**What is being asked:** The material below holds a span beginning at the line with "footer) | Install" and ending at the line with "wiki-immersive-links.user.js | Makes". Quote that span exactly, both ends included, and only that span.

Records to process Start Marker

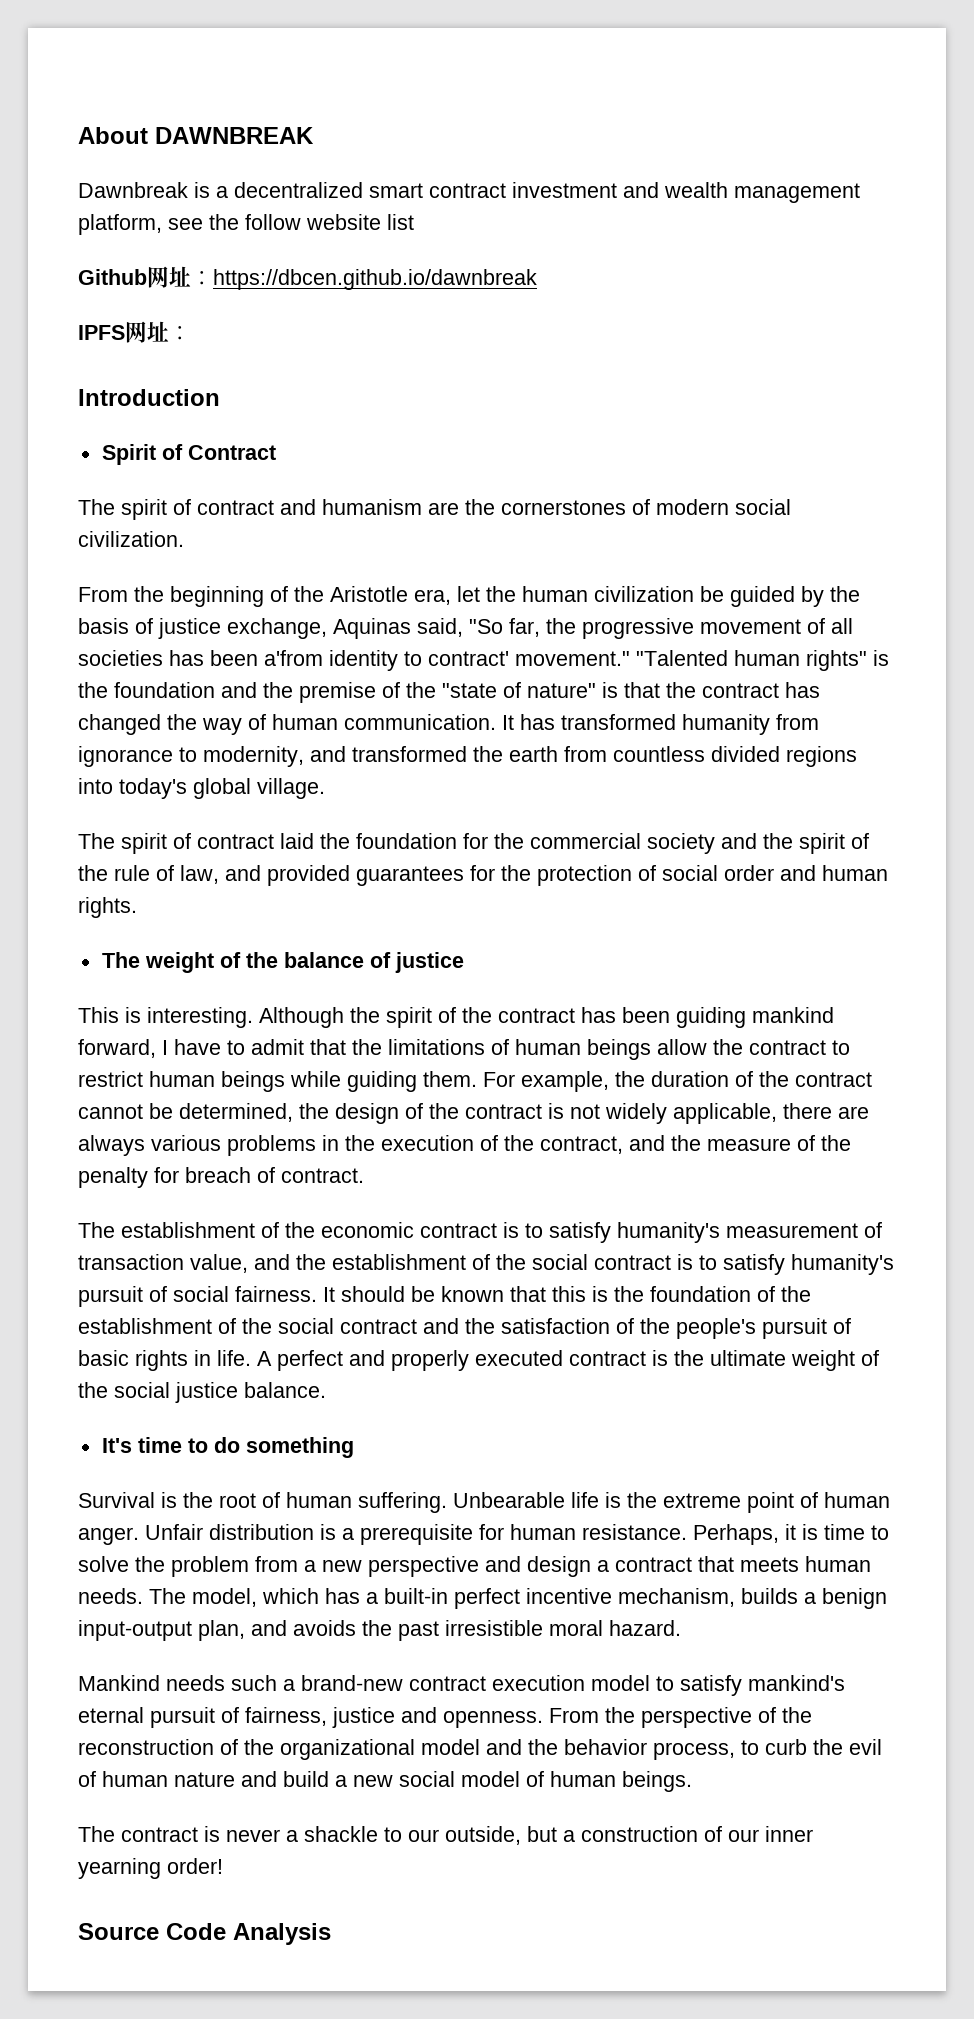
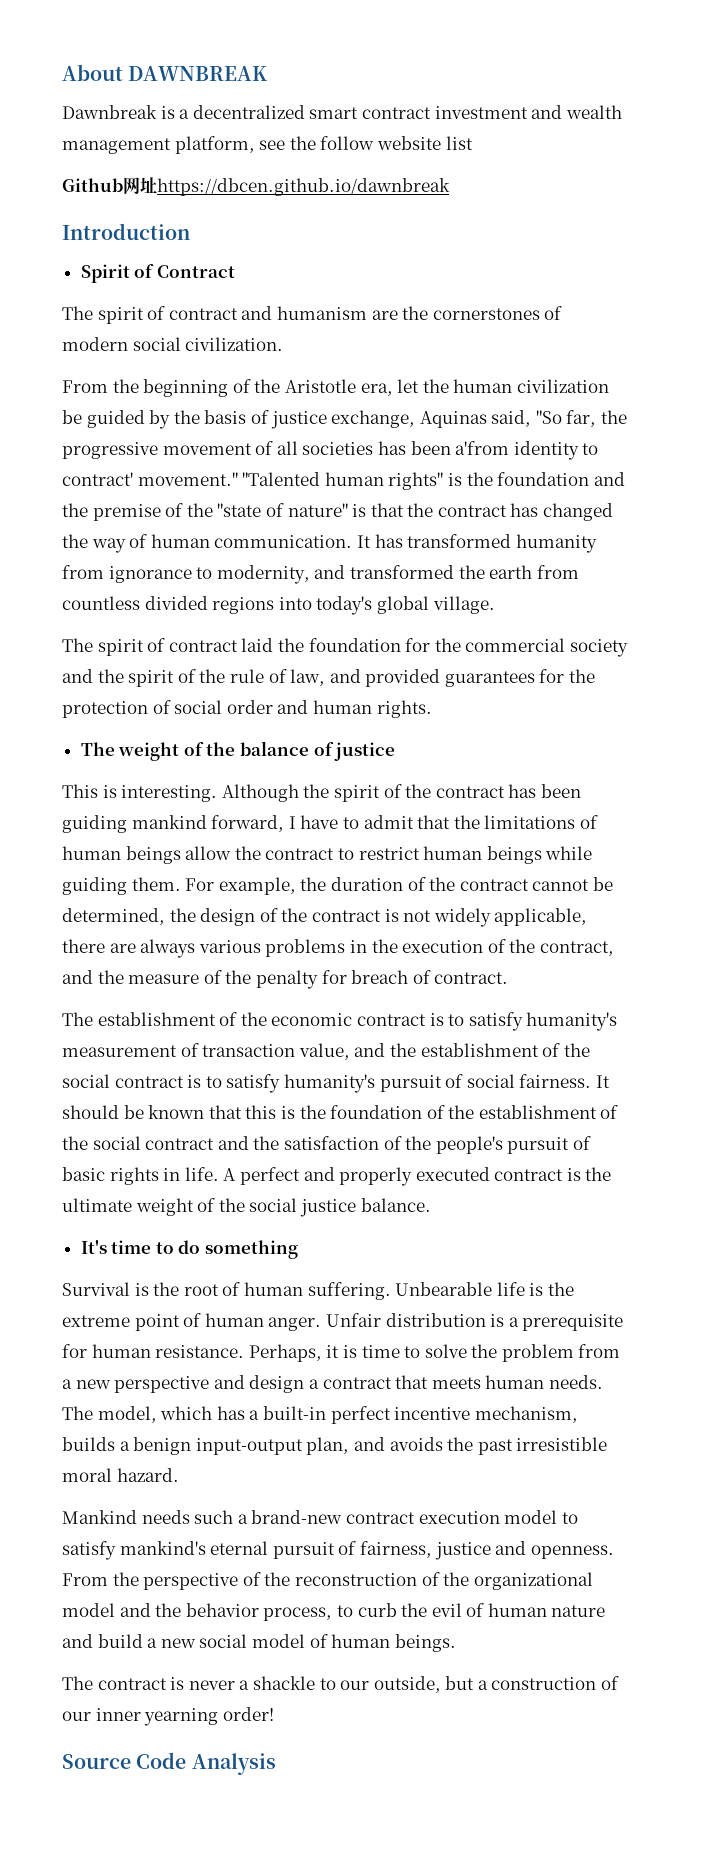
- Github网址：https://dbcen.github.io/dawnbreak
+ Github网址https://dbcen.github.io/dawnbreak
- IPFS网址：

Records to process End Marker
Records to process Start Marker

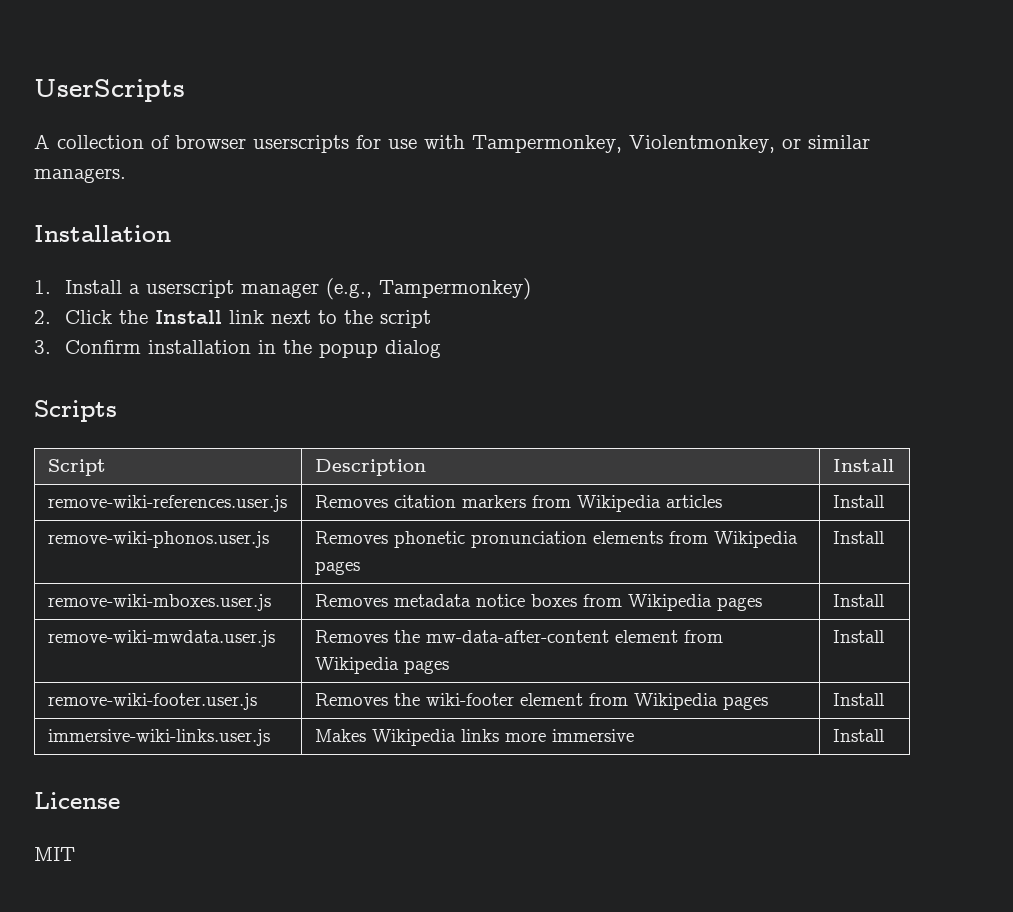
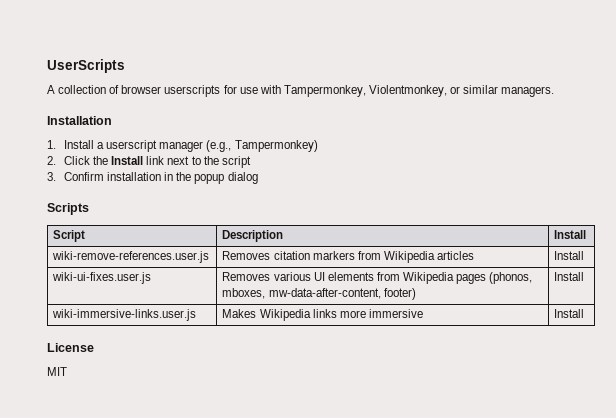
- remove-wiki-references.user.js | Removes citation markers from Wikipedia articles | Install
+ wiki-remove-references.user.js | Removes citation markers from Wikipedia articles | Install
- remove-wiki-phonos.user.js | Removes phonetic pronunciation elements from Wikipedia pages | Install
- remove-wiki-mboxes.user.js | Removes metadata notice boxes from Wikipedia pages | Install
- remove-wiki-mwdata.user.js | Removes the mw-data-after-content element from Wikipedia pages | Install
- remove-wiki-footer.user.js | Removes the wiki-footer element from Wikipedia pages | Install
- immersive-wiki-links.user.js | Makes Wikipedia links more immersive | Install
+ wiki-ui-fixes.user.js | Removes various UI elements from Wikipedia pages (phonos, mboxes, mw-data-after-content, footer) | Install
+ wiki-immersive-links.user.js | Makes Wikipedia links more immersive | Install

Records to process End Marker

**Task result:**
+ wiki-ui-fixes.user.js | Removes various UI elements from Wikipedia pages (phonos, mboxes, mw-data-after-content, footer) | Install
+ wiki-immersive-links.user.js | Makes Wikipedia links more immersive | Install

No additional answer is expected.